Supplied material:
######
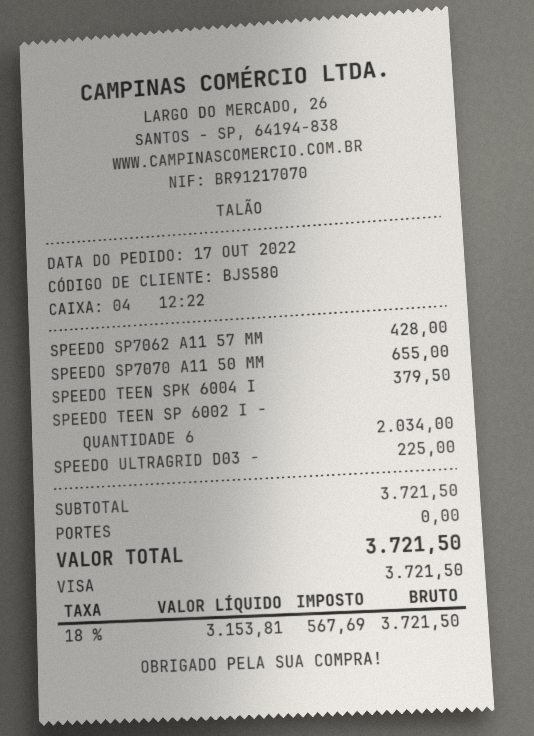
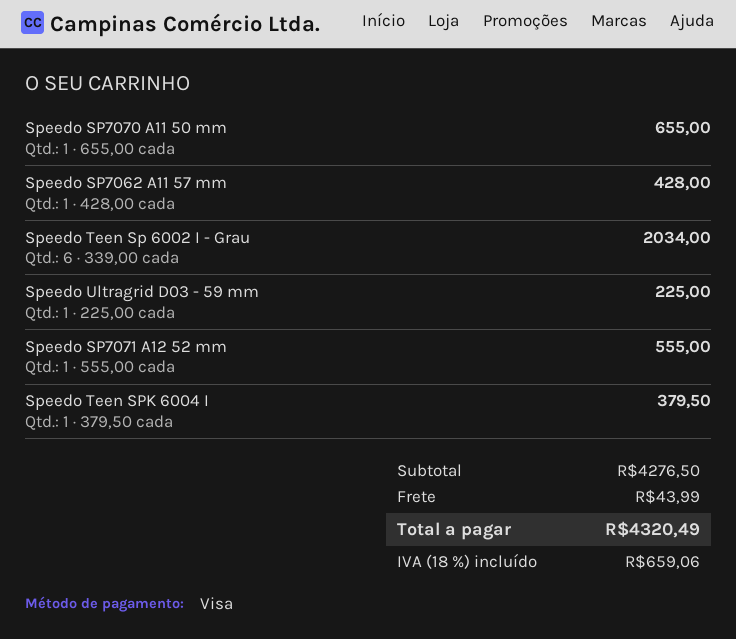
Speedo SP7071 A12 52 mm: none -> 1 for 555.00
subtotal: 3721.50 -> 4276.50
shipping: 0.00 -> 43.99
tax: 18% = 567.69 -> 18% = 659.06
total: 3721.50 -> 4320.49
######
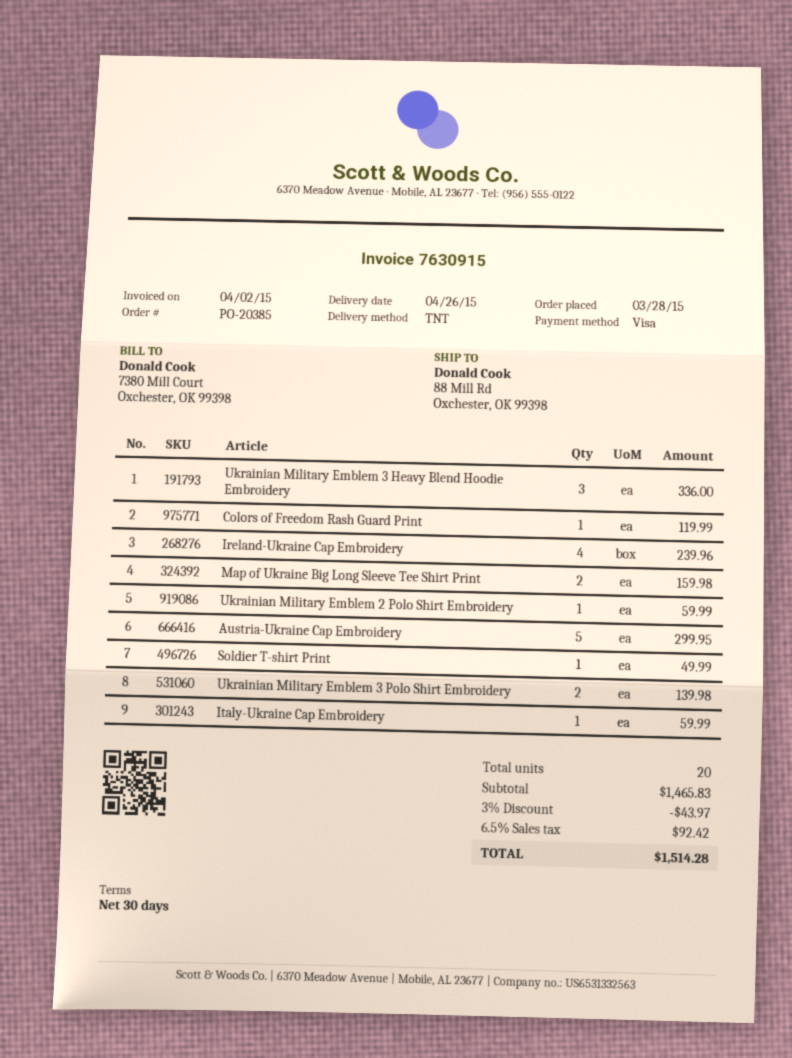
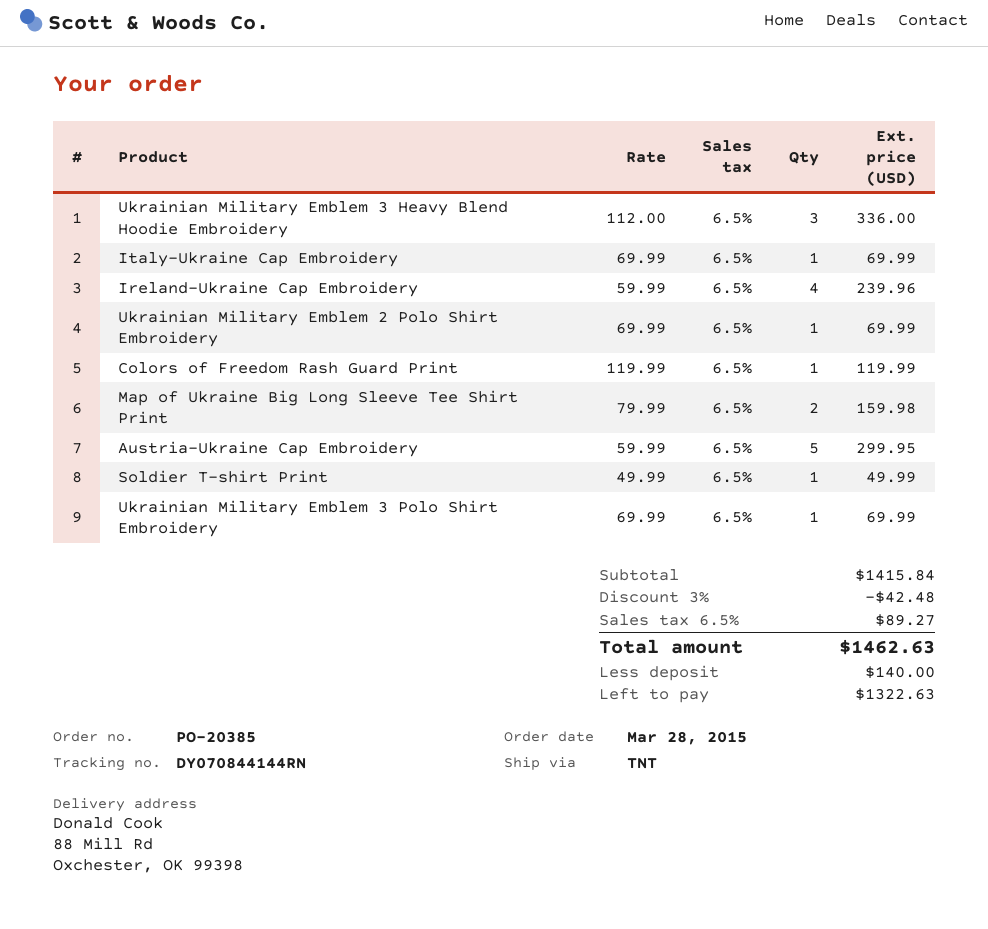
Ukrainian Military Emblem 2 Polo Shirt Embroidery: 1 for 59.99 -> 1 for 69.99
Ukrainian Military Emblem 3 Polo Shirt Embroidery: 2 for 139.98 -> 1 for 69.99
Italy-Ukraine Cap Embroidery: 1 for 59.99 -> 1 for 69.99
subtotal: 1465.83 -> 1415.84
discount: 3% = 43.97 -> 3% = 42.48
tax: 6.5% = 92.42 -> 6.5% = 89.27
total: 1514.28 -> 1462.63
######
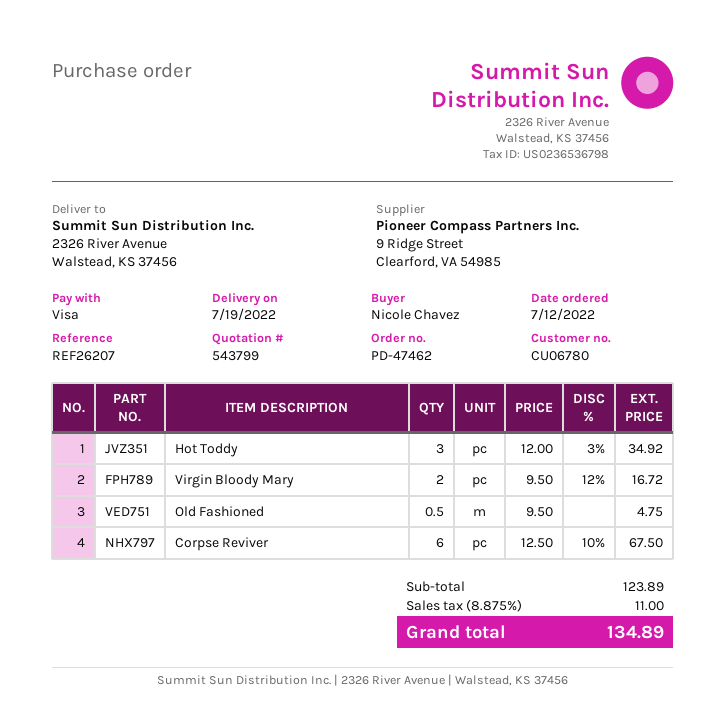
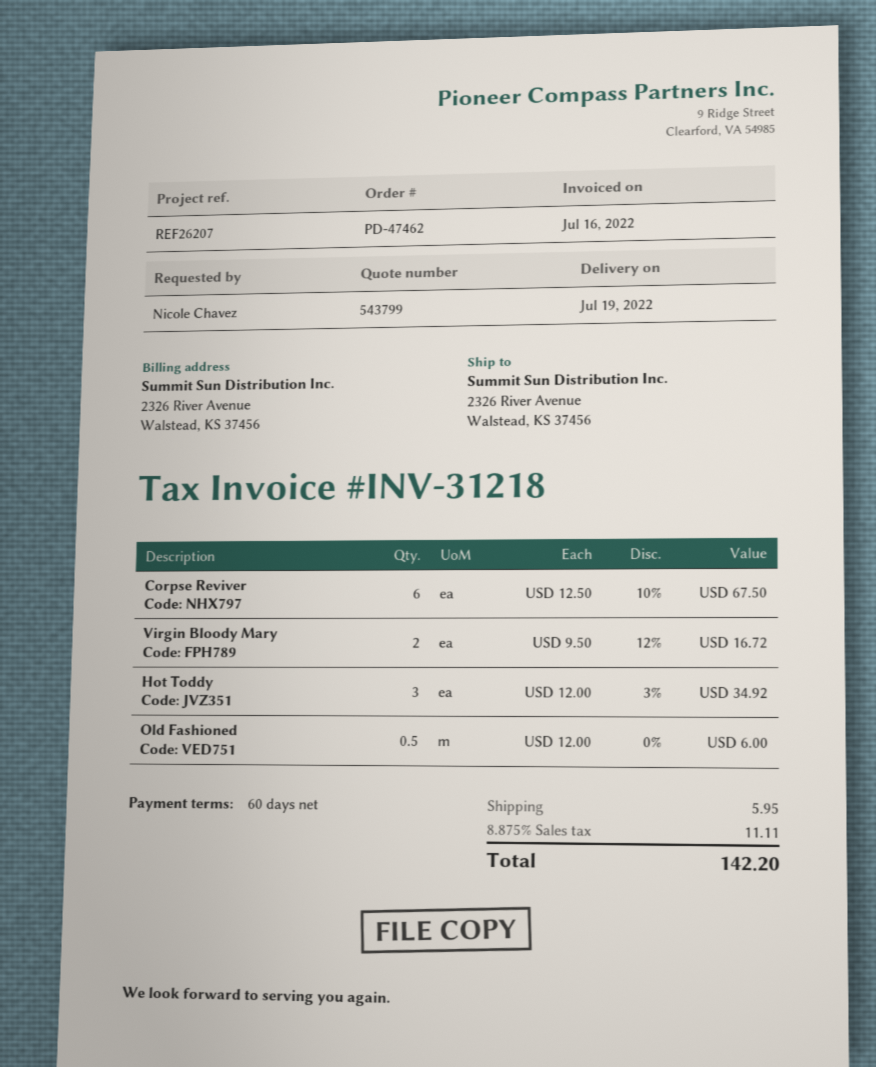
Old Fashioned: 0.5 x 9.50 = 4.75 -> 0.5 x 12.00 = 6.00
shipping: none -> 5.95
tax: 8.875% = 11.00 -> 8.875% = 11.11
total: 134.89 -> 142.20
######
The lines to copy are those in the records above containing the word "Polo".

Completed exercise:
Ukrainian Military Emblem 2 Polo Shirt Embroidery: 1 for 59.99 -> 1 for 69.99
Ukrainian Military Emblem 3 Polo Shirt Embroidery: 2 for 139.98 -> 1 for 69.99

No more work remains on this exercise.